Cornell's deliberate play held the Terps in check until early in the second quarter. With the Big Red leading 2-1 on the strength of two French goals, the Terrapins exploded. Within five minutes, six different Terps scored to open a 7-2 lead. At the end of that blitz the public-address system asked spectators to get off the field, causing one observer to remark, "Those aren't spectators. That's the Cornell lacrosse team."
The half ended 7-2. The score might have been even more one-sided but the Terps' extra-man offense, those "Guns of Navarone," failed to score in six man-up situations. Cornell was able to contain Maryland's offense in the third period and slowly began to chip away at the score. The Terrapins simply couldn't control French, who added three more goals and three more assists as the Big Red rolled to tie at 10-10. Then, with a tricky pass behind his head that brought the crowd to its feet, French hit Levine for a quick goal and Cornell had the lead. French scored unassisted less than a minute later to give the Big Red a 12-10 edge with less than seven minutes to play.
Now it was Urso's turn. He scored Maryland's first extra-man goal with three minutes remaining to cut the lead to one. With just 15 seconds left, Urso got the ball again and began one of his typical dashes down the middle. A flag flew, Urso shot. Cornell Goalie Dan Mackesey knocked the ball away from the goal and play stopped with six seconds remaining. Five minutes of confusion followed, and when the officials gave the ball to Urso again to start play near midfield, Moran blew up and put the game under protest. Once again Urso charged, only this time when the Cornell defense collapsed around him, he passed crisply to Greg Rumpf, who scored to send the game into overtime.
In lacrosse, overtime consists of two mandatory four-minute periods followed by sudden death if necessary. It wasn't. The deciding goal came with nine seconds left in the first overtime. Marino brought the ball into play from the side, dodged past Maryland Midfielder Jim Burnett and fired the ball home.

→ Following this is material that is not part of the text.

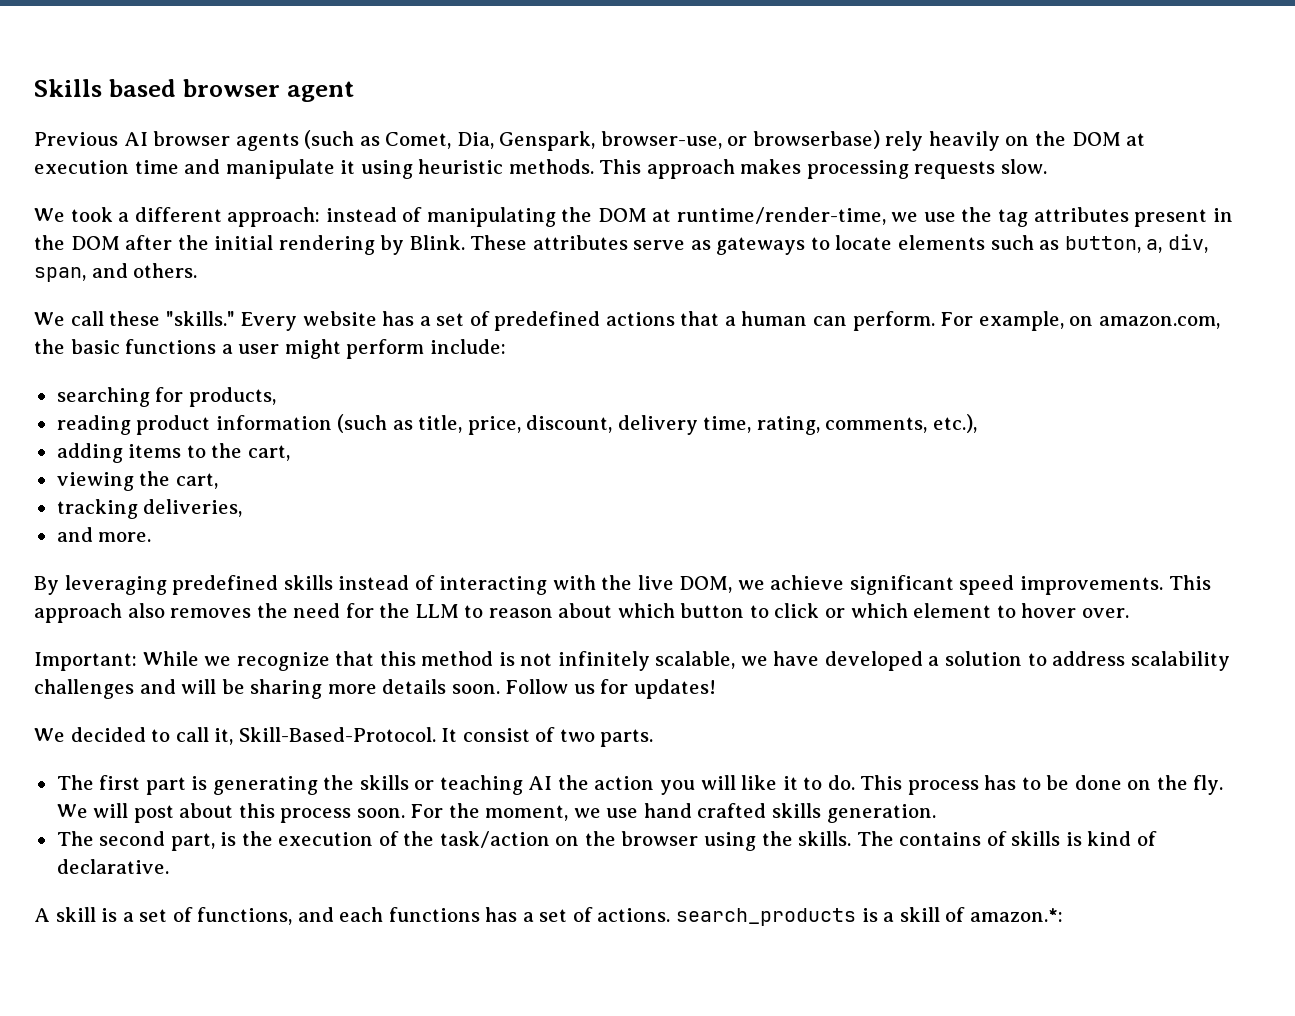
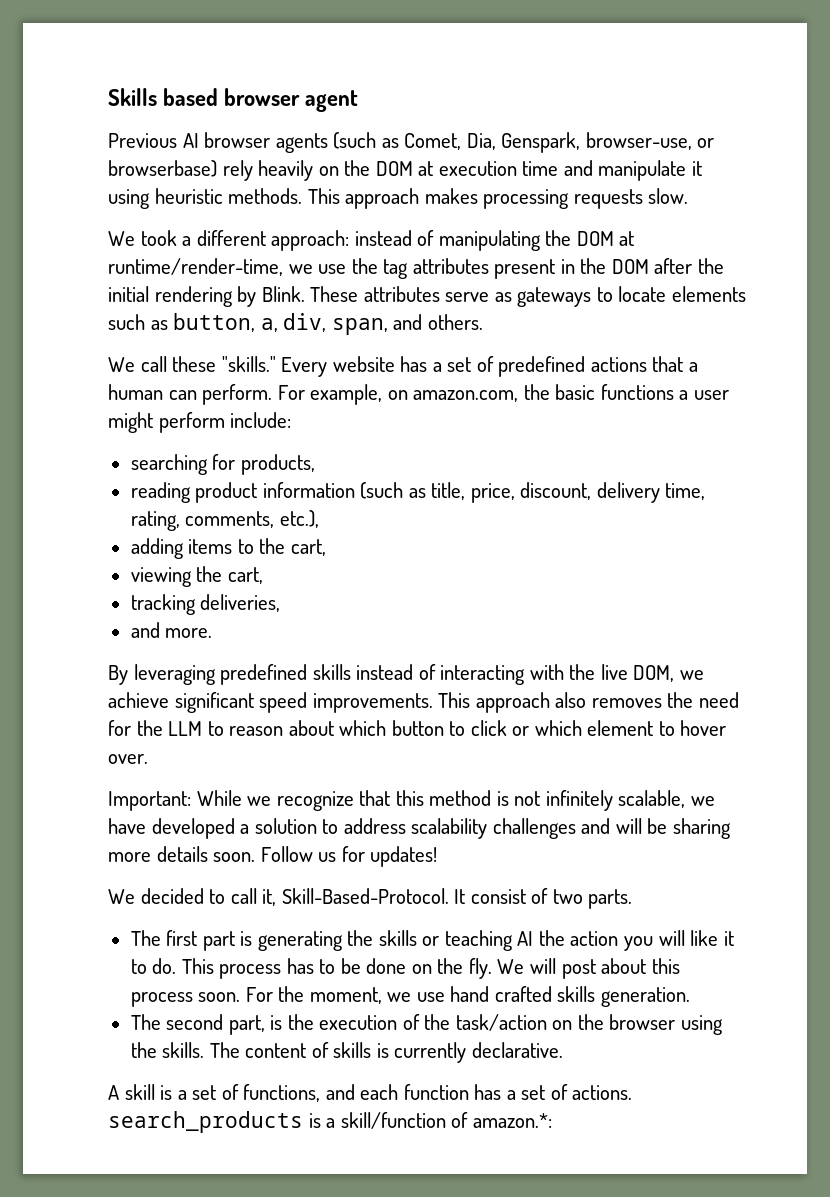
- The contains of skills is kind of declarative.
+ The content of skills is currently declarative.
- A skill is a set of functions, and each functions has a set of actions. search_products is a skill of amazon.*:
+ A skill is a set of functions, and each function has a set of actions. search_products is a skill/function of amazon.*:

After Levine scored for a 15-13 lead, Urso tried one last dash. He was met at midfield by Cornell's attackmen, Levine, French and McEneaney, who simultaneously belted him to the ground, where he stayed. McEneaney flipped the ball to French, who put in his seventh goal of the game to tie a tournament record.
An on-the-field awards ceremony followed the game. Moran had spent the week trying to keep himself under control, or "down on the farm," as he says, but now his Irish got the better of him. Seizing the microphone, he raised a single finger in the air and shouted, "Cornell, baby, we're No. 1."